# Moving top bars into a lang?



## Adrian Quiney WI (Sep 14, 2007)

This year I plan to run a few Langstroth hives in addition to my TBH. My top bars are 16 inches long, and the brood bars are 1.25 inches wide.
Has anyone ever split a TBH into a Lang by just cable-tying several top bars (with the appropriate proportions of larva, brood, bees, and honey) to the top bar of a Langstroth frame?
I'm thinking that when the bar transfers are made and the queen is laying it would be possible to add regular frames between them one at a time. This way the original TBH/Lang bars could be worked to the edges of the hive body and eventually removed.
Does this sound practical? Adrian.


----------



## justgojumpit (Apr 9, 2004)

It may be easier to just cut the comb off of the top bars, and fit it into the frames. Use thin metal wire to hold it in place, and once the bees have the comb attached, you could remove the wire. They will then fill in any open space in the frames.

Also, this way, you would still have the top bars available if you decided to use the hive again. Also, the top bars would not allow the bees to go into the next super up, because they touch eachother and do not allow a beespace between them

justgojumpit


----------



## sqkcrk (Dec 10, 2005)

Why don't you just start a new colony on new frames of foundation?

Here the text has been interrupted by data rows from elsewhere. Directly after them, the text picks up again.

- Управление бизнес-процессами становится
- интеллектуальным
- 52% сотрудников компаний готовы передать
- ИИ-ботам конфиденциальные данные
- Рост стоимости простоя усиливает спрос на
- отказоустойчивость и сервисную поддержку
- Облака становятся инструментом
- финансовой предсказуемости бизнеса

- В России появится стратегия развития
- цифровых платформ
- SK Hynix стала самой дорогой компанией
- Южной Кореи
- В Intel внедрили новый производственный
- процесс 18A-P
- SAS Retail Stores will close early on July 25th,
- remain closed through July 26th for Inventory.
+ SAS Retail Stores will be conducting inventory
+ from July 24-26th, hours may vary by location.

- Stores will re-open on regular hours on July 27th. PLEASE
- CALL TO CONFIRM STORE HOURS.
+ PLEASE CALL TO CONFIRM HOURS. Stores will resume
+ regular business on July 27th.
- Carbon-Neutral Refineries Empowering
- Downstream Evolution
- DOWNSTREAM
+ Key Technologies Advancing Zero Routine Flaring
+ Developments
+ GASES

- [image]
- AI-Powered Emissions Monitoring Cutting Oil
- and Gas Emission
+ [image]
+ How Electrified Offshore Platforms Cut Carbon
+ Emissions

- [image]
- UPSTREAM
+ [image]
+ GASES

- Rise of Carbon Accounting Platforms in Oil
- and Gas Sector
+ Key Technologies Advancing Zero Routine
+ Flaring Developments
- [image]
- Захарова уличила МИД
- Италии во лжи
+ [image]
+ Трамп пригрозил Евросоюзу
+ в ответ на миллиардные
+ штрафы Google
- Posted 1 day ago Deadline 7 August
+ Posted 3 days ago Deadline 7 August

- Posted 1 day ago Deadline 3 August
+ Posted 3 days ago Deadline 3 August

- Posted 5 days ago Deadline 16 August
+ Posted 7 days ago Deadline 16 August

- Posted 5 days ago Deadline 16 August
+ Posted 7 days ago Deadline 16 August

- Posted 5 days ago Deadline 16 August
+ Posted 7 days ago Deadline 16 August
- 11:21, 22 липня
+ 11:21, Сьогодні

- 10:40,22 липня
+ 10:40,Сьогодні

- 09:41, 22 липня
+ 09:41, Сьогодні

Or you could just treat your transition from top bar to lang as if the top bar was a cut out or tree hive. Cut the top bar comb to fit into the Lang frames and tie them in place. Or see the first statement.


----------



## Adrian Quiney WI (Sep 14, 2007)

I was thinking that as the comb is already attached securely to the topbar (and straight) cutting it off would cause more damage, and disruption, to it than just fastening it to the top bar of the frame. My point of this thread was to see if there are any inherent drawbacks to my idea. 
Thanks for the responses. I do also plan to buy a couple of packages and start them on foundation. Adrian.


----------



## paul.h (Aug 9, 2008)

looks like this would work well. I just built one. I have two Top Bar Hives and a package of bees ordered. 

[URL="http://www.beesource.com/plans/swarmframe.htm"

]http://www.beesource.com/plans/swarmframe.htm[/URL]


----------



## Michael Bush (Aug 2, 2002)

I'd just do a cutout and tie the combs into frames.


----------



## sjbees (Jun 9, 2007)

Adrian, your strategy is fine, and it can be a low stress task for both you and the bees.

- Assemble the side and bottom bars of the Lang frames.
- Drill three holes along the top of the Lang top bar for #6 or #7 drywall screws.
- Drill a hole above the side bars.
- Drill pilot holes in the side bar.
- Do not screw the Lang top bars to the sidebars yet.
- Build as many frame assemblies as you need for the TBH combs you want to transplant.
- Make a simple jig which will keep the bottom and side bars upright.

Now you are ready to begin

- Set a Lang top bar on top of each TBH top bar you want to remove and screw them together.
- The TBH combs will be deeper than the comb depth of a Lang deep (about 8").
- Lift up the combo Lang/topbar and cut bottom of comb to size.
- Position top bar combo on sidebars and screw into place. 
- Voila! A Lang frame you can put into a brood box.

Put an assembled empty Lang frame with foundation in between your TBH transplants and the bees will be fine. If there is not quite enough space for the bees separate the frames a little so they can climb through. You don't have to insert an empty Lang frame between every transplanted pair of frames.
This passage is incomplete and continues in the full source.